Your assignment >>
With every picture left out, restate the listing below exactly as written.

Record extracts >>
# # #
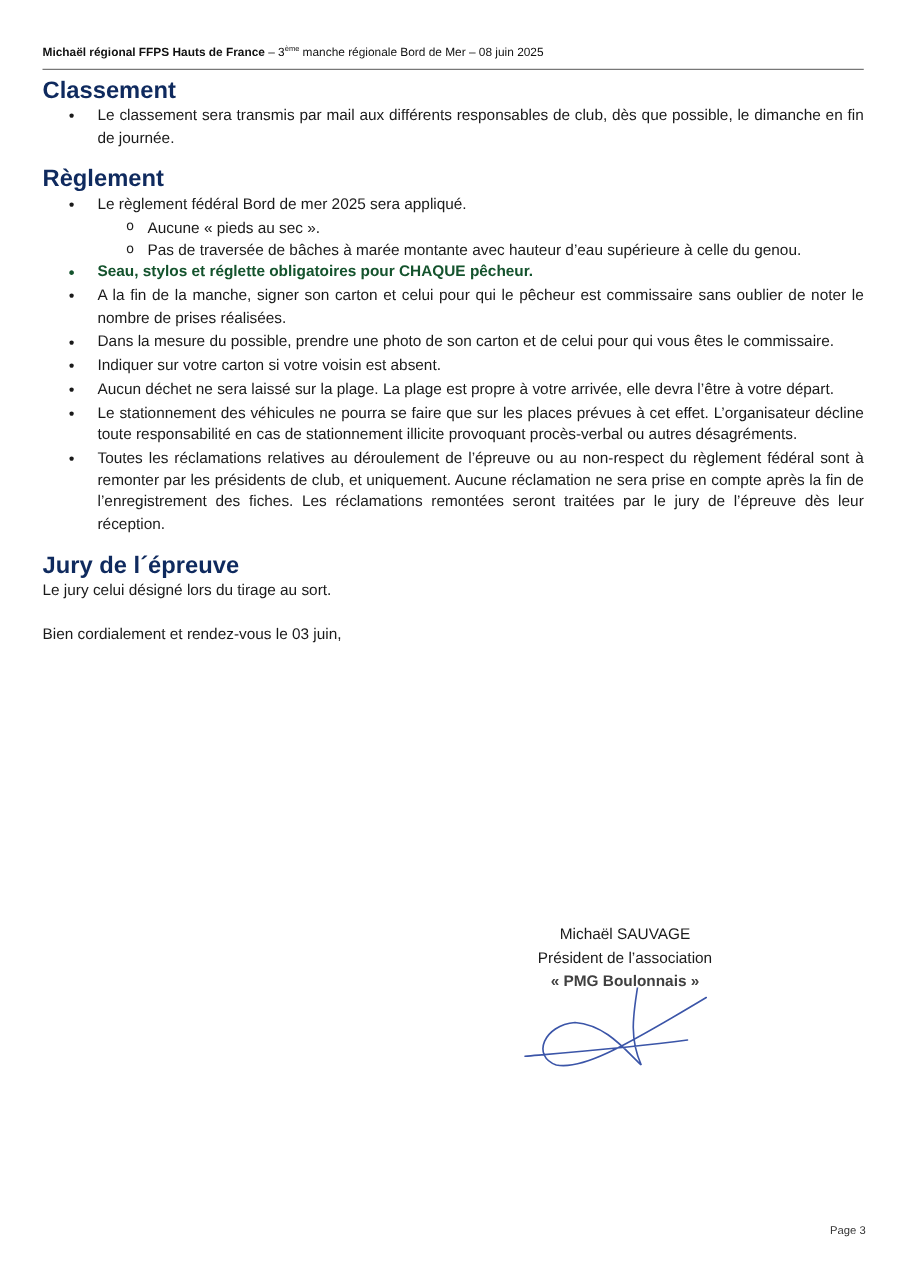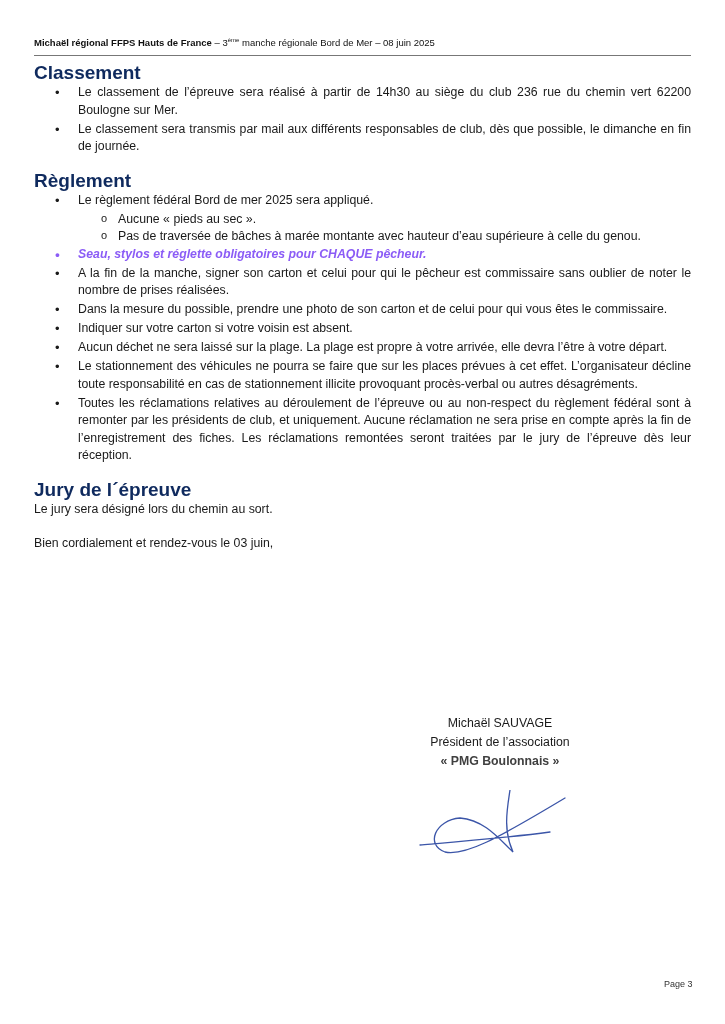--- a/index.html
+++ b/index.html
@@ -35,7 +35,6 @@
 <div class="content">
   <h2>Classement</h2>
   <ul>
-    <li class="b">Le classement de l’épreuve sera réalisé à partir de 14h30 au siège du club 236 rue du chemin vert 62200 Boulogne sur Mer.</li>
     <li class="b">Le classement sera transmis par mail aux différents responsables de club, dès que possible, le dimanche en fin de journée.</li>
   </ul>
 

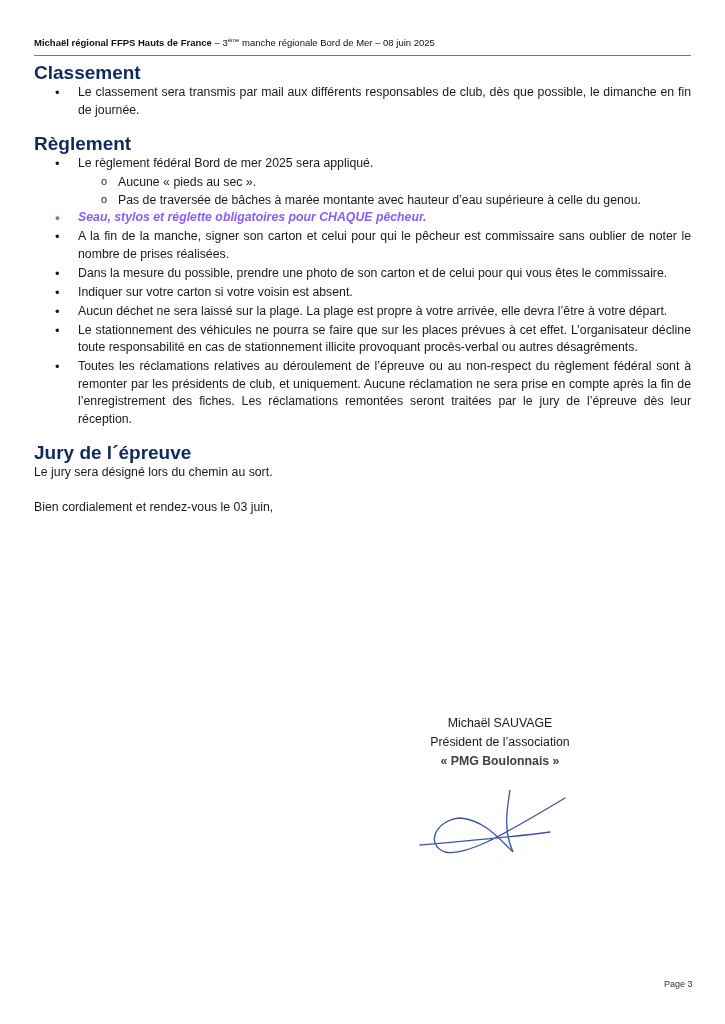--- a/index.html
+++ b/index.html
@@ -16,7 +16,7 @@
   li.b::before { content: "\2022"; position: absolute; left: 21px; top: 0; font-size: 13px; }
   li.s { position: relative; padding-left: 84px; }
   li.s::before { content: "o"; position: absolute; left: 67px; top: -1px; font-size: 11px; }
-  .blue-b { color: #8b5cf6; font-weight: bold; font-style: italic; }
+  .blue-b { color: #14532d; font-weight: bold; }
   .sec { margin-top: 14px; }
   p { margin: 0; }
   .sig { position: absolute; left: 410px; top: 714px; width: 180px; text-align: center; font-size: 12.3px; line-height: 19px; }

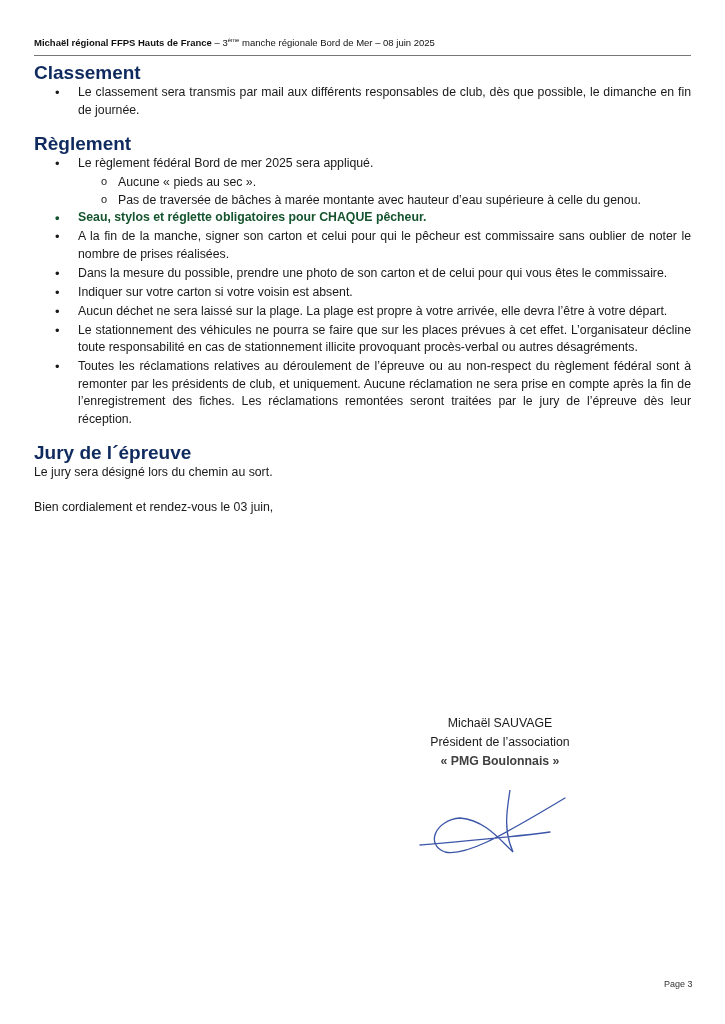--- a/index.html
+++ b/index.html
@@ -53,7 +53,7 @@
   </ul>
 
   <h2 class="sec">Jury de l´épreuve</h2>
-  <p>Le jury sera désigné lors du chemin au sort.</p>
+  <p>Le jury celui désigné lors du tirage au sort.</p>
   <p style="margin-top:17px;">Bien cordialement et rendez-vous le 03 juin,</p>
 </div>
 

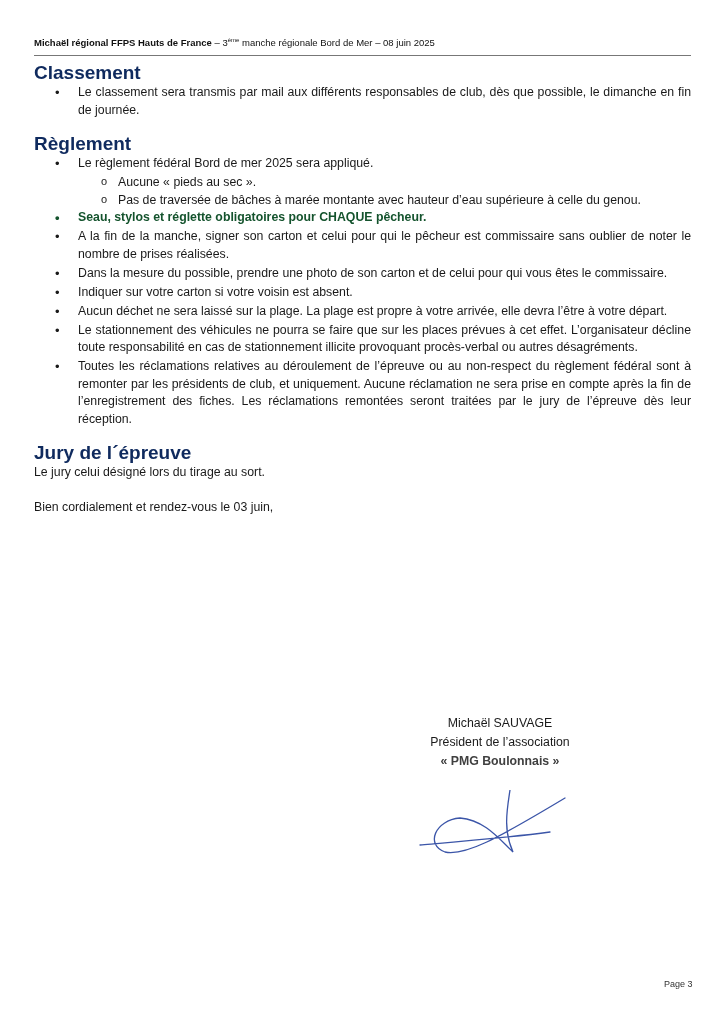--- a/index.html
+++ b/index.html
@@ -19,7 +19,7 @@
   .blue-b { color: #14532d; font-weight: bold; }
   .sec { margin-top: 14px; }
   p { margin: 0; }
-  .sig { position: absolute; left: 410px; top: 714px; width: 180px; text-align: center; font-size: 12.3px; line-height: 19px; }
+  .sig { position: absolute; left: 410px; top: 738px; width: 180px; text-align: center; font-size: 12.3px; line-height: 19px; }
   .sig .assoc { color: #404040; font-weight: bold; }
   .sig-draw { position: absolute; left: 415px; top: 790px; width: 175px; height: 70px; }
   .page { position: absolute; left: 664px; top: 979px; font-size: 9px; color: #333; }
# # #
Answer section >>
--- a/index.html
+++ b/index.html
@@ -35,7 +35,6 @@
 <div class="content">
   <h2>Classement</h2>
   <ul>
-    <li class="b">Le classement de l’épreuve sera réalisé à partir de 14h30 au siège du club 236 rue du chemin vert 62200 Boulogne sur Mer.</li>
     <li class="b">Le classement sera transmis par mail aux différents responsables de club, dès que possible, le dimanche en fin de journée.</li>
   </ul>
 

--- a/index.html
+++ b/index.html
@@ -16,7 +16,7 @@
   li.b::before { content: "\2022"; position: absolute; left: 21px; top: 0; font-size: 13px; }
   li.s { position: relative; padding-left: 84px; }
   li.s::before { content: "o"; position: absolute; left: 67px; top: -1px; font-size: 11px; }
-  .blue-b { color: #8b5cf6; font-weight: bold; font-style: italic; }
+  .blue-b { color: #14532d; font-weight: bold; }
   .sec { margin-top: 14px; }
   p { margin: 0; }
   .sig { position: absolute; left: 410px; top: 714px; width: 180px; text-align: center; font-size: 12.3px; line-height: 19px; }

--- a/index.html
+++ b/index.html
@@ -53,7 +53,7 @@
   </ul>
 
   <h2 class="sec">Jury de l´épreuve</h2>
-  <p>Le jury sera désigné lors du chemin au sort.</p>
+  <p>Le jury celui désigné lors du tirage au sort.</p>
   <p style="margin-top:17px;">Bien cordialement et rendez-vous le 03 juin,</p>
 </div>
 

--- a/index.html
+++ b/index.html
@@ -19,7 +19,7 @@
   .blue-b { color: #14532d; font-weight: bold; }
   .sec { margin-top: 14px; }
   p { margin: 0; }
-  .sig { position: absolute; left: 410px; top: 714px; width: 180px; text-align: center; font-size: 12.3px; line-height: 19px; }
+  .sig { position: absolute; left: 410px; top: 738px; width: 180px; text-align: center; font-size: 12.3px; line-height: 19px; }
   .sig .assoc { color: #404040; font-weight: bold; }
   .sig-draw { position: absolute; left: 415px; top: 790px; width: 175px; height: 70px; }
   .page { position: absolute; left: 664px; top: 979px; font-size: 9px; color: #333; }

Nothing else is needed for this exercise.